COMP09014 2019 Data Analytics and Visualisation

General Details

Full Title
Data Analytics and Visualisation
Transcript Title
Data Analytics and Visualisati
Code
COMP09014
Attendance
N/A %
Subject Area
COMP - 0613 Computer Science
Department
COEL - Computing & Electronic Eng
Level
09 - Level 9
Credit
05 - 05 Credits
Duration
Semester
Fee
Start Term
2019 - Full Academic Year 2019-20
End Term
9999 - The End of Time
Author(s)
Donny Hurley, Saritha Unnikrishnan
Programme Membership
SG_KDATA_M09 201900 Master of Science in Data Science SG_KDATA_M09 202000 Master of Science in Data Science SG_KDATA_M09 202100 Master of Science in Computing (Data Science) SG_KCOMP_N09 202300 Postgraduate Certificate in Computing (Data Science)
Description

This module covers the data analysis and visualisation skills required for a Masters in Data Science. This topic will introduce the learner to the SOTA data analysis tools and techniques, which help to interpret and extract meaningful information from data (using public datasets). The learner will gain expertise in data preprocessing, exploratory data analysis and visualisation, pattern recognition and discriminative classification. The learner will work on designing and creating interactive dashboards for data visualisation and also on solving real-world data analysis and classification problems.

Learning Outcomes

On completion of this module the learner will/should be able to;

1.

Apply techniques such as feature scaling, standardisation, missing data handling and encoding to preprocess and clean data.  

2.

Visualise the processed data graphically, identify the correlation between the features, interpret the linear/non-linear relationships in the data.

3.

Make meaningful inferences from the data, remove/retain features based on variable importance.

4.

Create interactive dashboard for data visualisation.

5.

Identify patterns in the data using exploratory data analysis and clustering techniques.

6.

Discriminate patterns in new data using trained discriminative classification models.

7.

Summarise, analyse, and relate research in the area of exploratory data analysis and pattern recognition in writing. Appreciate the data ethics and constraints that apply to the use of data in real-world scenarios.

8.

Design, implement and test a real world problem using the above learned techniques.

Teaching and Learning Strategies

The theory part of the key topics will be delivered through lectures.

The code demonstrations and execution will be performed using Jupyter notebooks. .

Module Assessment Strategies

Three individual assignments and a final project are given to assess the Learning outcomes.

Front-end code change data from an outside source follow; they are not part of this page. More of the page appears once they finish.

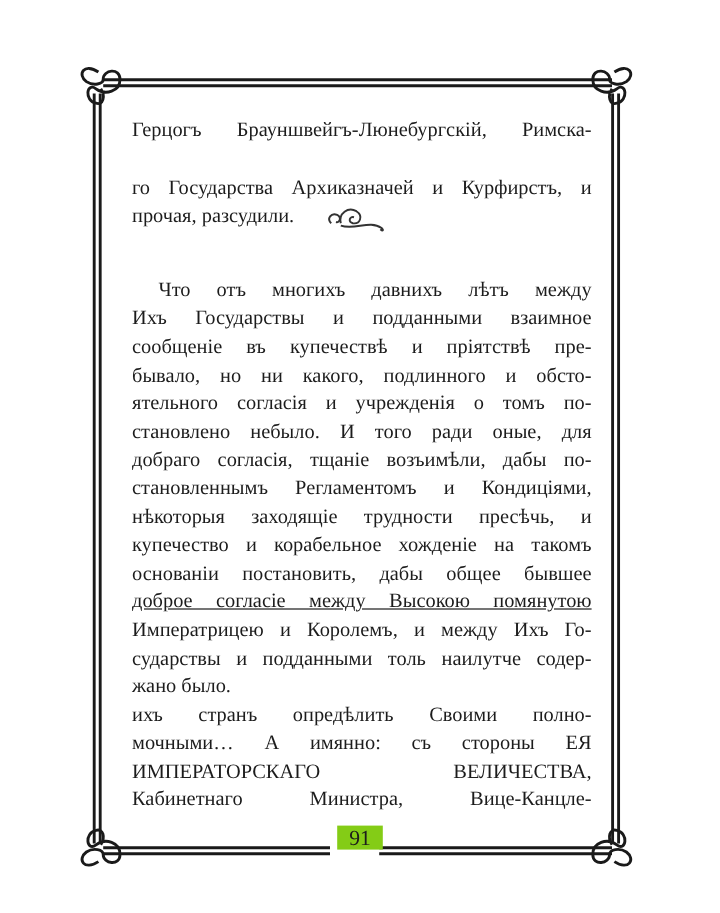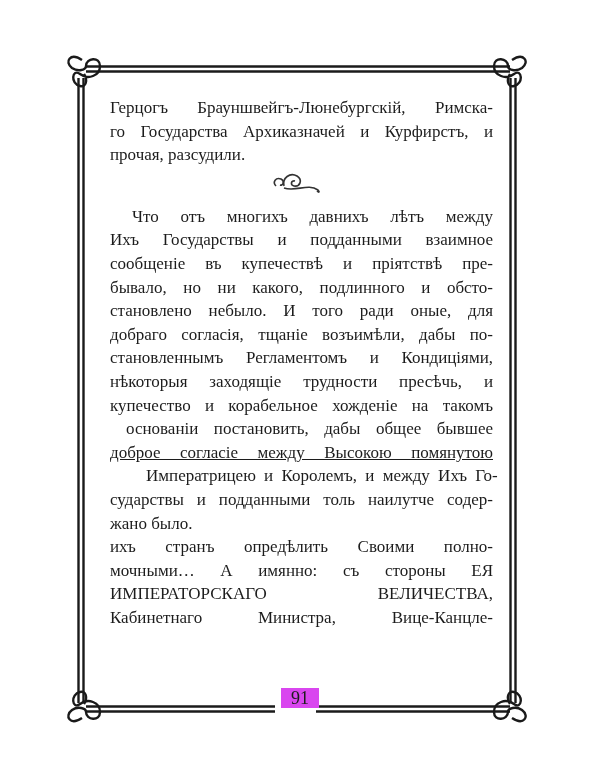--- a/index.html
+++ b/index.html
@@ -25,21 +25,21 @@
     }
     .page-number {
       position: absolute;
       left: 0; width: 600px;
       top: 688px;
       text-align: center;
       font-family: "Liberation Serif", serif;
       font-size: 18px;
       color: #1c1c1c;
     }
-    .page-number span { background: #d946ef; padding: 0 10px; }
+    .page-number span { background: #84cc16; padding: 0 10px; }
   </style>
 </head>
 <body>
 
 <svg class="frame-svg" viewBox="0 0 600 761" xmlns="http://www.w3.org/2000/svg">
   <g fill="none" stroke="#1a1a1a" stroke-width="2.4">
 
     <line x1="86" y1="66.5" x2="510" y2="66.5"></line>
     <line x1="86" y1="71.5" x2="510" y2="71.5"></line>
 
@@ -71,37 +71,38 @@
   <g fill="none" stroke="#333" stroke-width="1.6">
     <path d="M276,186 C272,182 276,177 281,179 C285,181 283,186 280,185"></path>
     <path d="M284,186 C282,178 290,172 297,176 C303,180 300,187 294,186 C290,185 291,180 295,181"></path>
     <path d="M284,188 C296,192 308,183 318,190 C320,192 319,193 317,191"></path>
   </g>
 </svg>
 
 <div class="content">
   <div>
     <span class="line" style="display: block; word-spacing: 9.5px;">Герцогъ Брауншвейгъ-Люнебургскій, Римска-</span>
-    <span class="line" style="display: block; word-spacing: 5px;">го Государства Архиказначей и Курфирстъ, и</span>
+    <span class="line" style="display: block; word-spacing: 5px; margin-top: 25px;">го Государства Архиказначей и Курфирстъ, и</span>
     <span class="line last">прочая, разсудили.</span>
   </div>
   <div class="ornament"></div>
   <div>
     <span class="line indent" style="display: block; word-spacing: 12.4px;">Что отъ многихъ давнихъ лѣтъ между</span>
     <span class="line" style="display: block; word-spacing: 12.25px;">Ихъ Государствы и подданными взаимное</span>
     <span class="line" style="display: block; word-spacing: 10px;">сообщеніе въ купечествѣ и пріятствѣ пре-</span>
     <span class="line" style="display: block; word-spacing: 7.5px;">бывало, но ни какого, подлинного и обсто-</span>
+    <span class="line" style="display: block; word-spacing: 6.66667px;">ятельного согласія и учрежденія о томъ по-</span>
     <span class="line" style="display: block; word-spacing: 7.66667px;">становлено небыло. И того ради оные, для</span>
     <span class="line" style="display: block; word-spacing: 4px;">добраго согласія, тщаніе возъимѣли, дабы по-</span>
     <span class="line" style="display: block; word-spacing: 8px;">становленнымъ Регламентомъ и Кондиціями,</span>
     <span class="line" style="display: block; word-spacing: 10.25px;">нѣкоторыя заходящіе трудности пресѣчь, и</span>
     <span class="line" style="display: block; word-spacing: 3.8px;">купечество и корабельное хожденіе на такомъ</span>
-    <span class="line" style="display: block; word-spacing: 7.75px; margin-left: 16px;">основаніи постановить, дабы общее бывшее</span>
+    <span class="line" style="display: block; word-spacing: 7.75px;">основаніи постановить, дабы общее бывшее</span>
     <span class="line" style="display: block; word-spacing: 7.75px; text-decoration: underline;">доброе согласіе между Высокою помянутою</span>
-    <span class="line" style="display: block; word-spacing: 4px; margin-left: 36px;">Императрицею и Королемъ, и между Ихъ Го-</span>
+    <span class="line" style="display: block; word-spacing: 4px;">Императрицею и Королемъ, и между Ихъ Го-</span>
     <span class="line" style="display: block; word-spacing: 2.4px;">сударствы и подданными толь наилутче содер-</span>
     <span class="line last">жано было.</span>
   </div>
   <div>
     <span class="line" style="display: block; word-spacing: 18.75px;">ихъ странъ опредѣлить Своими полно-</span>
     <span class="line" style="display: block; word-spacing: 16.2px;">мочными… А имянно: съ стороны ЕЯ</span>
     <span class="line" style="display: block; word-spacing: 81px;">ИМПЕРАТОРСКАГО ВЕЛИЧЕСТВА,</span>
     <span class="line" style="display: block; word-spacing: 38.5px;">Кабинетнаго Министра, Вице-Канцле-</span>
   </div>
 </div>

20% data preprocessing assessment

25% data visualisation and analysis assessment

10% research assessment

45% project to find and solve a research problem/use case provided by the learner in the data visualisation area. 

 

 

Repeat Assessments

Repeat the research assessment and project.

Indicative Syllabus

Data preprocessing:

  • Feature scaling and standardisation 
  • Handling Noise / Missing data
  • Handling categorical data and label encoding
  • Splitting the dataset into training and testing sets

Data visualisation:

  • Graphics fundamentals
  • How data is visually encoded for human perception and understanding
  • Mapping visualisation techniques to specific datasets
  • 2D and 3D visualisation
  • Python/R libraries will be used
  • Data sets, Kaggle will be used as data sources
  • Data visualisation tools like Tableau and Power BI will be introduced

Pattern recognition:

  • How to perform exploratory data analysis
  • How to identify interesting patterns in the data
  • Unsupervised clustering techniques such as K-means and Principal Component Analysis (PCA) will be discussed.
  • Programming languages such as Python/R (but not restricted to) will be used..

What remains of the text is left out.